* _Goal of the exercise_
Could you reproduce, exactly and alone, the lines running from the one with "- Phải công" to the end of the data below?

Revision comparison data
######

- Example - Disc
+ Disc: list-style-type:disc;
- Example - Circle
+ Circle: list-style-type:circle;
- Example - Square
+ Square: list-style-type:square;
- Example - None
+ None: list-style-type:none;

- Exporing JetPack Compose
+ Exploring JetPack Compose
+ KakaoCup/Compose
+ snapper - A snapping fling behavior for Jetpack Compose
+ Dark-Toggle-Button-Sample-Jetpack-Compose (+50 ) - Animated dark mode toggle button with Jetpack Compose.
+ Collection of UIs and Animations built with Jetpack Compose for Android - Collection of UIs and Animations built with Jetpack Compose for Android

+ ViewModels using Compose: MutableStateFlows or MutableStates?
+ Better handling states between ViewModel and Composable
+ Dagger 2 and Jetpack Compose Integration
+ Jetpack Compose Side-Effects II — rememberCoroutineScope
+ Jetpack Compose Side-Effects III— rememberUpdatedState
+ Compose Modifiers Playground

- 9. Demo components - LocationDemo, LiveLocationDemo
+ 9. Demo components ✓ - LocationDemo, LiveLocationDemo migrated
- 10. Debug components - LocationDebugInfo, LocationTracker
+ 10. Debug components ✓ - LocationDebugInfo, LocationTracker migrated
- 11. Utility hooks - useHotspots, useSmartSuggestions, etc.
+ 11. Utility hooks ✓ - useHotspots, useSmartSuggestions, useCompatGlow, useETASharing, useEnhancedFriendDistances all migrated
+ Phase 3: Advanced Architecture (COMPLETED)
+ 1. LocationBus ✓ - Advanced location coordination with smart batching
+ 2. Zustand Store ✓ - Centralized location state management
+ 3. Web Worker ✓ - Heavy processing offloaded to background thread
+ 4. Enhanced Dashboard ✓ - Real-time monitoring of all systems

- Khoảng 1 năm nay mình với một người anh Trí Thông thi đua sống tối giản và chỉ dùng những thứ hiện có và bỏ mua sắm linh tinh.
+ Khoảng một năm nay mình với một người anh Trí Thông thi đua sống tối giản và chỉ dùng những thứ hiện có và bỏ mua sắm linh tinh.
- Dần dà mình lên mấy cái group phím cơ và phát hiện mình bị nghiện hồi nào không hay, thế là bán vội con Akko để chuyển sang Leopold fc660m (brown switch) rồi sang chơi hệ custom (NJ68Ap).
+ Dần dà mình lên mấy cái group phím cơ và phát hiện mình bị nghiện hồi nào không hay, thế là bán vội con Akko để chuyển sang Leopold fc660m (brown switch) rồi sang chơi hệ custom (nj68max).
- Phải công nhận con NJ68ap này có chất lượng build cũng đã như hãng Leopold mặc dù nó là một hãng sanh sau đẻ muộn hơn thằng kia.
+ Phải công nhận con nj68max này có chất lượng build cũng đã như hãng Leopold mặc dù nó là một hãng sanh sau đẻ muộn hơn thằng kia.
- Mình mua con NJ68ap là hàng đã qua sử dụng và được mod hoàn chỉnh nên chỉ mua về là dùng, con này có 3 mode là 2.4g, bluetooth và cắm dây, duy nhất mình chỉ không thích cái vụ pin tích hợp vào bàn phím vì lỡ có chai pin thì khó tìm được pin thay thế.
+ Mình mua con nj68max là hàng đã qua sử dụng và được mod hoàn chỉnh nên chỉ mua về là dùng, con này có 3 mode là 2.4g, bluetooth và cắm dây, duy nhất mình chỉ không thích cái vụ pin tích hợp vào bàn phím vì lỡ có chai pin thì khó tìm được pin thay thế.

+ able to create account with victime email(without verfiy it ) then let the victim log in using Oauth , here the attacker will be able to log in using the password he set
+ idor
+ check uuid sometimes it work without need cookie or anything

######

* _Solution for this problem_
- Phải công nhận con NJ68ap này có chất lượng build cũng đã như hãng Leopold mặc dù nó là một hãng sanh sau đẻ muộn hơn thằng kia.
+ Phải công nhận con nj68max này có chất lượng build cũng đã như hãng Leopold mặc dù nó là một hãng sanh sau đẻ muộn hơn thằng kia.
- Mình mua con NJ68ap là hàng đã qua sử dụng và được mod hoàn chỉnh nên chỉ mua về là dùng, con này có 3 mode là 2.4g, bluetooth và cắm dây, duy nhất mình chỉ không thích cái vụ pin tích hợp vào bàn phím vì lỡ có chai pin thì khó tìm được pin thay thế.
+ Mình mua con nj68max là hàng đã qua sử dụng và được mod hoàn chỉnh nên chỉ mua về là dùng, con này có 3 mode là 2.4g, bluetooth và cắm dây, duy nhất mình chỉ không thích cái vụ pin tích hợp vào bàn phím vì lỡ có chai pin thì khó tìm được pin thay thế.

+ able to create account with victime email(without verfiy it ) then let the victim log in using Oauth , here the attacker will be able to log in using the password he set
+ idor
+ check uuid sometimes it work without need cookie or anything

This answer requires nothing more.